Вскоре мальчишки из комнаты Димы начали отжимать у него вещи. Могли «взять примерить» часы, чтобы через секунду сообщить, что не собираются их возвращать. И у него и у меня украли много всего – комнаты не закрывались. Брата к тому же активно не любили и дразнили, а он страдал. Ему было плохо. Однажды ночью он проснулся от тошноты, побежал в туалет, но не добежал и наблевал в коридоре – всему отряду устроили выволочку, и все сразу подумали на брата. Я была готова его защищать, но он сам мне признался, что это он. Потом кто-то нагадил под их окном, и еще три дня по отряду ходили сплетни, будто и это сделал мой брат – естественно, ночью, из окна. И еще масса подробностей, даже сложные версии мотивов. Эту историю мы забрали домой – она научила нас смеяться над всеми непонятными сообществами простых людей, да и над собой тоже. «Насрал из окна» – это лучшее, самое абсурдное и бессмысленное обвинение, с которым совершенно невозможно спорить, да и незачем – но все-таки подруга из Люберец доказывала мне, что мой брат это сделал, она даже специально привела меня к куче под их окном. «Вот! Он это сделал! Вожатый из седьмого отряда шел мимо ночью и ясно видел, что это он!»
Правда, смешно мне стало только в Москве.
Первая смена длилась три недели, и на выходных родители могли нас проведать. В первые пять дней ничего особенно страшного еще не происходило, игры в изнасилование были пока просто догонялками без зажимания по углам, Дима еще зарабатывал социальный капитал, а мой брат был просто младшим и недотепой. Мне, по крайней мере, казалось, что так ему и надо. Поэтому в первый визит родителей мы старались сгладить неприятные моменты и всячески демонстрировали, что абсолютно всем довольны.
Вторая неделя была адом. Лагерная еда и дежурства в столовой перестали быть приключением и превратились в сплошное испытание. Конфликты в отряде обострились после визита родителей: они привезли нам каких-то вещей и вкусной еды, но угостить весь отряд нам, конечно, не удалось, что закрепило за нами с братом славу «москвичей». Мама Димы в тот раз не приехала.
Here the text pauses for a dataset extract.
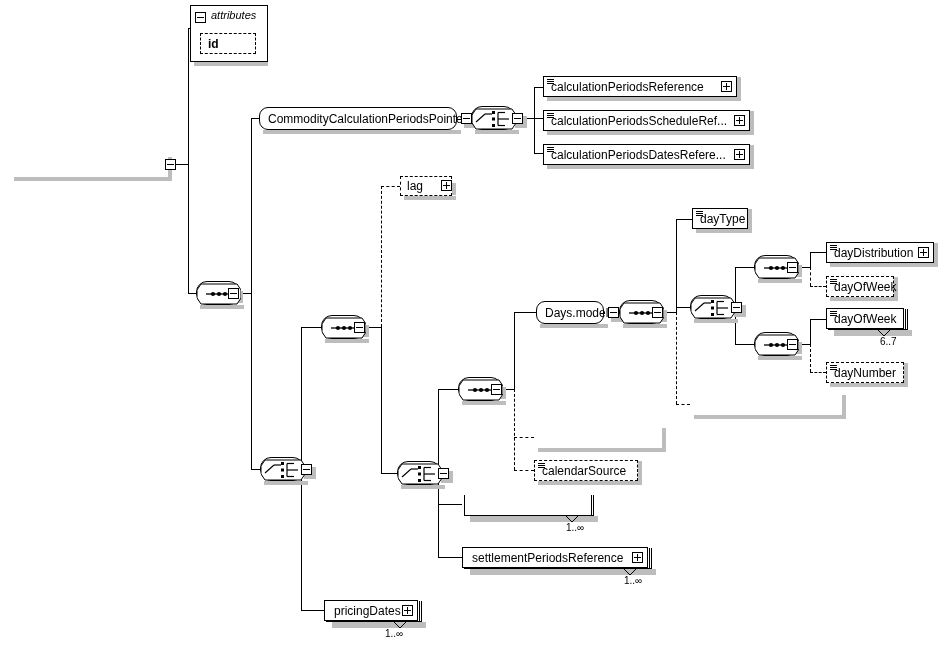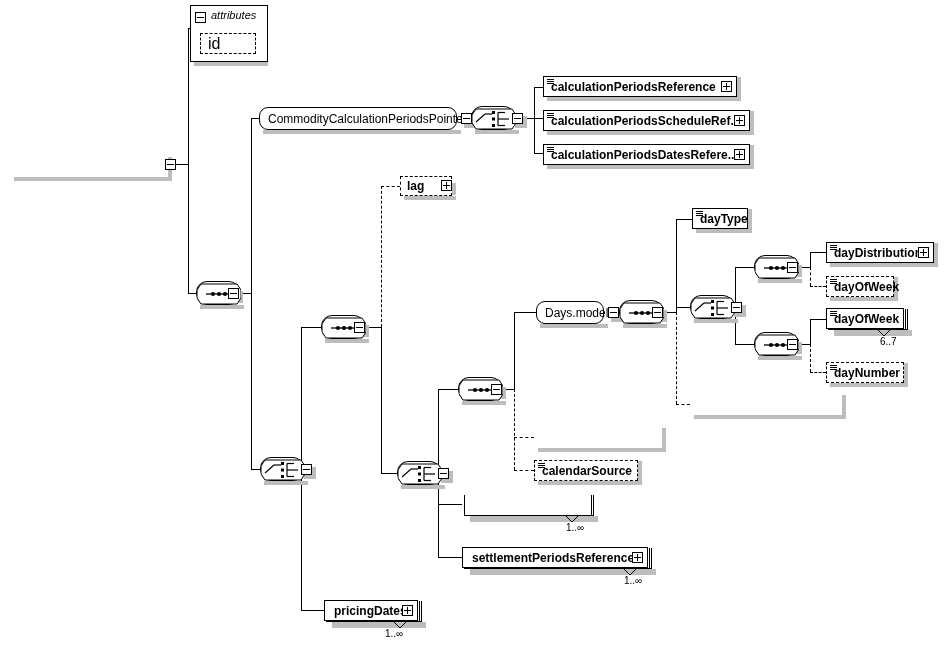"id" span.lbl { font-size: 16px -> 12px; font-weight: normal -> bold }
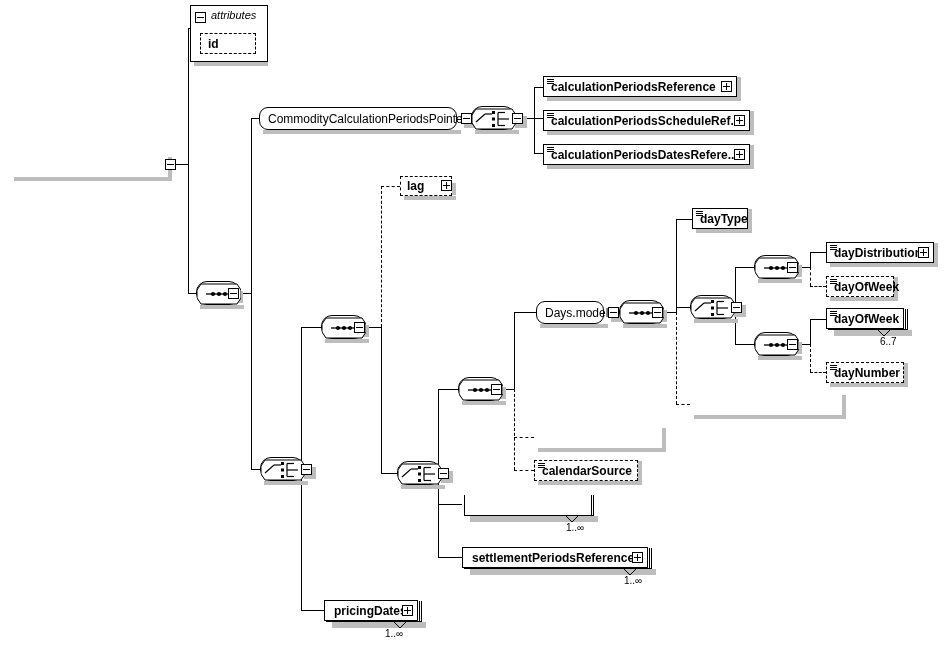"calculationPeriodsReference" .node .lbl { font-weight: bold -> normal }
С родителями мы созванивались редко, телефон был в комнате вожатых. Не помню, что конкретно меня дожало, но в какой-то момент я поняла, что нам с братом надо срочно сваливать. Ходили слухи, что двое ребят из другого отряда сбежали после спартакиады, чтобы через лес добраться домой в Воскресенск, но их поймали и исключили из лагеря. Сбежать в Москву через лес со всеми вещами не казалось мне реальной идеей, но в безвыходном состоянии все средства хороши. Я пошла к вожатым и сказала, что мне нужен мой телефон, потому что мне срочно нужно поговорить с родителями.
Вожатые сказали, что не знают, где мой телефон, но я могу позвонить из кабинета директора лагеря. Я пошла туда, но меня не пустили, а узнав, что мне нужно поговорить с родителями и что вообще-то у меня был свой мобильный, но вожатые его потеряли, женщина из администрации пошла в наш корпус разбираться.
Телефон сразу нашелся. На балансе было денег ровно на полторы эсэмэски. Я написала маме: «Заберите нас отсюда, пожалуйста! Нам здесь очень плохо!»
Мама ответила не сразу, и я не могла послать ей еще одно сообщение или перезвонить, потому что денег на счету не оставалось. Она приехала на следующий день, думая, что мы просто канючим вдали от дома. И тогда мы все рассказали – и про тошноту от местной еды, и про то, что меня пытались изнасиловать шестеро, и про то, что дозвониться до нас она не могла потому, что вожатые снова забрали телефон и не возвращали, а сами позвонить мы не могли потому, что они проговорили все деньги.
Мама поговорила с вожатыми и дипломатично объяснила им, что мы сейчас просто уезжаем. Собирая вещи, она подсчитывала убытки – у нас очень много всего украли, и ее возмущало спокойствие вожатых, которые, правда, сразу отдали ей наш мобильный, но излучали невинность и спокойствие. Для нее происходящее было шоком и ударом – она вдруг поняла, в какой ад мы попали по воле их с отцом благого намерения отправить нас в языковой лагерь.
Обратно мы ехали на электричке. Я пыталась шутить и воспринимать все произошедшее как безумное приключение. Брат был угрюм. Мама говорила «нет, нет, это кошмар, как я только допустила». Дома нам радовался любимый пес и обнимал обеспокоенный отец, который тоже с трудом мог поверить – сам он избежал пионерских лагерей и всегда завидовал маминым развеселым поездкам в «Артек». А тут такое. Ну как так.